Landlords to Challenge Abolition of Section 23

The Irish Property Owners Association (IPOA) is set to challenge the Government‘s abolition of Section 23 Reliefs.  The Government brought in the incentives to encourage investment, and were successful but are now fleecing the people who purchased these properties.    It is unacceptable for anyone to change the terms of a contract after it has been signed and the monies paid, but for a Government to do so is bordering on Criminal.  

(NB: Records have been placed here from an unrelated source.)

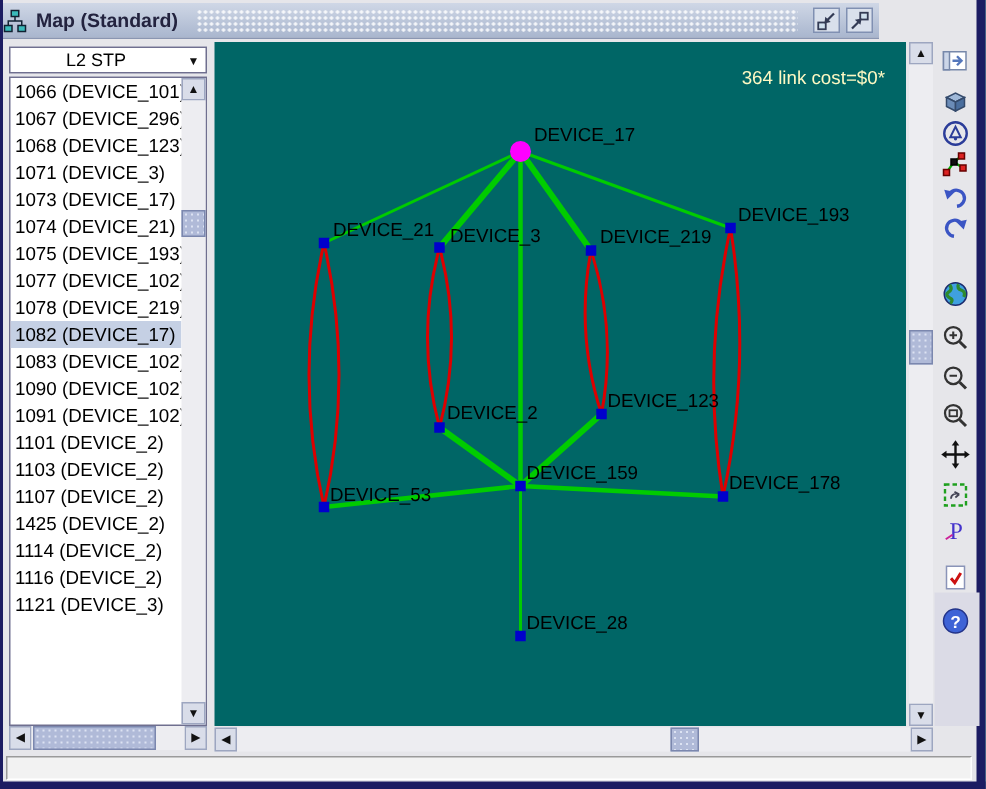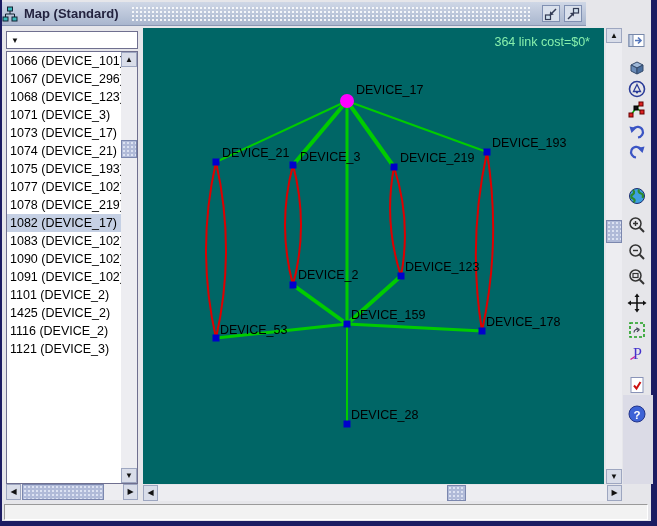--- a/index.html
+++ b/index.html
@@ -45,21 +45,21 @@
     border:1px solid #7B87AE; }
   .vsb { display:flex; flex-direction:column; width:16px; }
   .vsb .sb-btn { height:15px; flex:0 0 auto; }
   .vsb .sb-track { flex:1; }
   .hsb { position:absolute; height:16px; display:flex; }
   .hsb .sb-btn { width:15px; height:100%; flex:0 0 auto; }
   .hsb .sb-track { flex:1; height:100%; }
 
   
   .map { position:absolute; left:143px; top:28px; width:461px; height:456px; background:#006666; }
-  .map .overlay { position:absolute; top:7px; right:14px; font-size:12.5px; color:#86efac;margin-left:21px; }
+  .map .overlay { position:absolute; top:17px; right:14px; font-size:12.5px; color:#fef9c3;margin-left:21px; }
 
   .map-vsb { position:absolute; left:606px; top:28px; height:456px; }
   .map-hsb { left:143px; top:485px; width:479px; }
   .list-hsb { left:6px; top:484px; width:132px; }
 
   
   .toolbtn { position:absolute; left:626px; width:22px; height:22px; background:transparent;
     border:none; display:flex; align-items:center; justify-content:center; }
   .toolbtn svg { width:20px; height:20px; }
   .tool-shelf { position:absolute; left:623px; top:395px; width:30px; height:89px; background:#DBDBE6; }
@@ -98,40 +98,44 @@
   <span class="winbtn">
     <svg viewBox="0 0 16 16">
       <rect x="8.5" y="2.5" width="5" height="4.5" fill="#CFE0EE" stroke="#333B55" stroke-width="1.2"></rect>
       <path d="M3 13 L7.2 8.8" stroke="#333B55" stroke-width="1.5"></path>
       <polygon points="9.4,6.4 4.9,7.1 8.6,10.5" fill="#333B55"></polygon>
     </svg>
   </span>
 </div>
 
 <div class="combo">
+  <span class="cval">L2 STP</span>
   <span class="carr">▼</span>
 </div>
 
 <div class="listbox">
   <div class="rows">
       <div class="row">1066 (DEVICE_101)</div>
       <div class="row">1067 (DEVICE_296)</div>
       <div class="row">1068 (DEVICE_123)</div>
       <div class="row">1071 (DEVICE_3)</div>
       <div class="row">1073 (DEVICE_17)</div>
       <div class="row">1074 (DEVICE_21)</div>
       <div class="row">1075 (DEVICE_193)</div>
       <div class="row">1077 (DEVICE_102)</div>
       <div class="row">1078 (DEVICE_219)</div>
       <div class="row sel">1082 (DEVICE_17)</div>
       <div class="row">1083 (DEVICE_102)</div>
       <div class="row">1090 (DEVICE_102)</div>
       <div class="row">1091 (DEVICE_102)</div>
       <div class="row">1101 (DEVICE_2)</div>
+      <div class="row">1103 (DEVICE_2)</div>
+      <div class="row">1107 (DEVICE_2)</div>
       <div class="row">1425 (DEVICE_2)</div>
+      <div class="row">1114 (DEVICE_2)</div>
       <div class="row">1116 (DEVICE_2)</div>
       <div class="row">1121 (DEVICE_3)</div>
     </div>
   <div class="vsb">
     <div class="sb-btn">▲</div>
     <div class="sb-track">
       <div class="sb-thumb" style="left:0; right:0; top:73px; height:18px;"></div>
     </div>
     <div class="sb-btn">▼</div>
   </div>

Property owners purchased Section 23 in good faith because of the section relief and now face bankruptcy and ruin.  It is outrageous and scandalous that the state encouraged the purchase of these properties and put the incentives in place and when they have been purchased these incentives have been withdrawn.  Stamp Duty was paid for these properties and they were more expensive that comparable ones because of the tax relief.  In some cases they were in areas that are difficult to let and only purchased because of the tax relief.   
Stephen Faughnan, Chairman of the Irish Property Owners Association stated that an “all-out effort will be made by the IPOA to Challenge this situation.  It must not be forgotten that section 23 and 27 incentives have been extremely valuable to the state in refurbishing and reinstating properties in cities and towns throughout the country caused by the Rent Control Acts of the 1930’s and 40’s.  Landlords put up money, most of which would have been borrowed to refurbish these and create good quality affordable accommodation for the people of Ireland.”   The measures introduced by the budget will cause dereliction in the future not alone in the older properties but in the newer unsold properties that stand as a monument of the lack of control on the incentives and of banks that capitalised on these incentives.    The landlords of Ireland must stand united and fight this attack on their livelihood.

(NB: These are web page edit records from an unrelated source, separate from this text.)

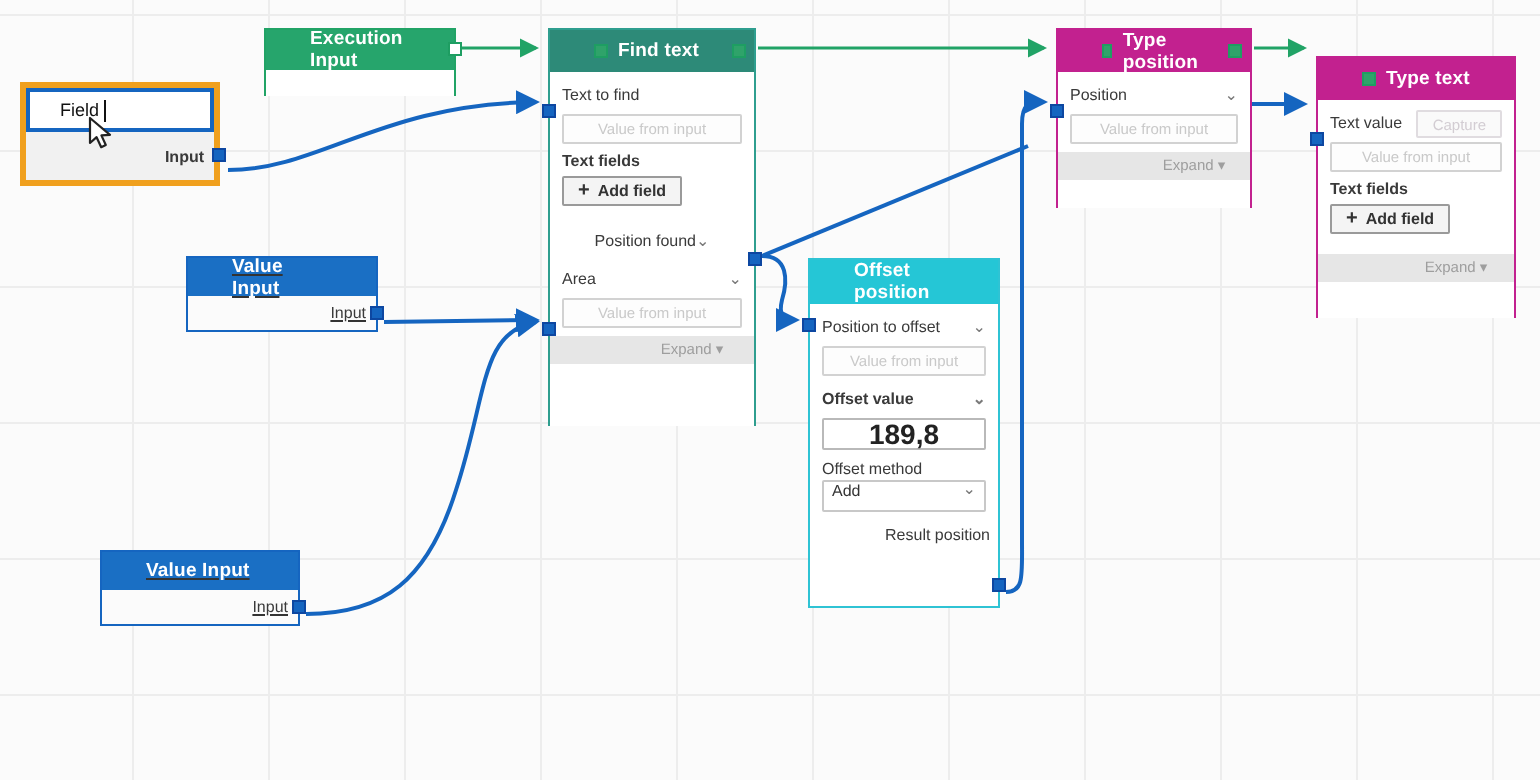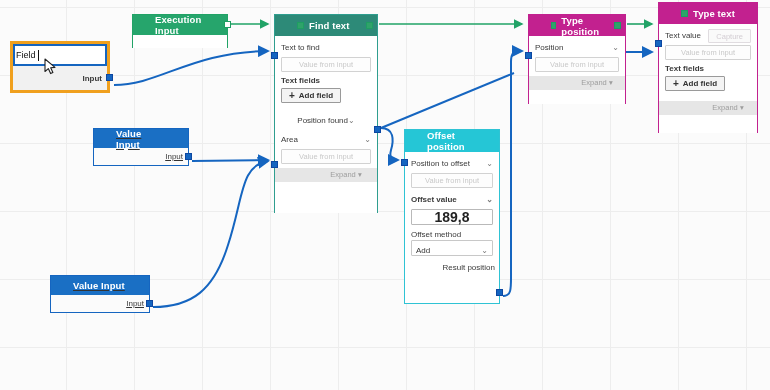--- a/index.html
+++ b/index.html
@@ -114,21 +114,21 @@
     color: #7a7a7a;
     font-size: 8px;
     line-height: 1;
   }
   .selectbox {
     box-sizing: border-box;
     height: 16px;
     border: 1px solid #c8c8c8;
     background: #fff;
     display: flex;
-    align-items: flex-end;
+    align-items: flex-start;
     justify-content: space-between;
     padding: 0 4px;
     font-size: 8px;
     color: #333;
     margin: 1px 0 4px 0;
     border-radius: 1px;
     gap: 12px;
   }
   .valbox {
     box-sizing: border-box;
@@ -206,21 +206,21 @@
     background: #1565c0;
     padding: 2px;
   }
   #node-field .edit-input {
     box-sizing: border-box;
     height: 18px;
     background: #ffffff;
     border: 1px solid #ffffff;
     display: flex;
     align-items: center;
-    padding-left: 0;
+    padding-left: 14px;
     font-size: 9px;
     color: #111;
     position: relative;
   }
   #node-field .caretbar {
     display: inline-block;
     width: 1px;
     height: 11px;
     background: #111;
     margin-left: 2px;
@@ -274,21 +274,21 @@
   
   #node-click-position {
     left: 528px; top: 14px; width: 98px; height: 90px;
     border: 1px solid #c2218f;
   }
   #node-click-position .node-head { background: #c2218f; }
   #node-click-position .node-body { height: 68px; }
 
   
   #node-type-text {
-    left: 658px; top: 2px; width: 100px; height: 131px;
+    left: 658px; top: 28px; width: 100px; height: 131px;
     border: 1px solid #c2218f;
   }
   #node-type-text .node-head { background: #c2218f; }
   #node-type-text .node-body { height: 109px; }
 
   .plus { font-size: 10px; font-weight: bold; line-height: 1; }
 </style>
 </head>
 <body>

Taken from the Irish Property Owners Association website December 2010

Comment:  The multi-million Euro bonus package paid to certain AIB staff was justified by the government on the basis that there were contractual obligations.  It would seem only fair that property investors would have their contractual terms honoured, especially as it was the Government which introduced these property incentive schemes.  The wealthier investors have already used up their Section 23 allowances so it’s the people with large borrowings that haven’t been able to use their allowances yet. It’s also unfair that the interest allowed against rental income was reduced in 2009 from 100% to 75%. How can the Government change the rules of their own incentive schemes? There will be a trust issue for any future schemes introduced by Government. For many landlords, rental income is their main source of income. It’s insulting that such income is described as “passive”, the result being that such income is non-pensionable.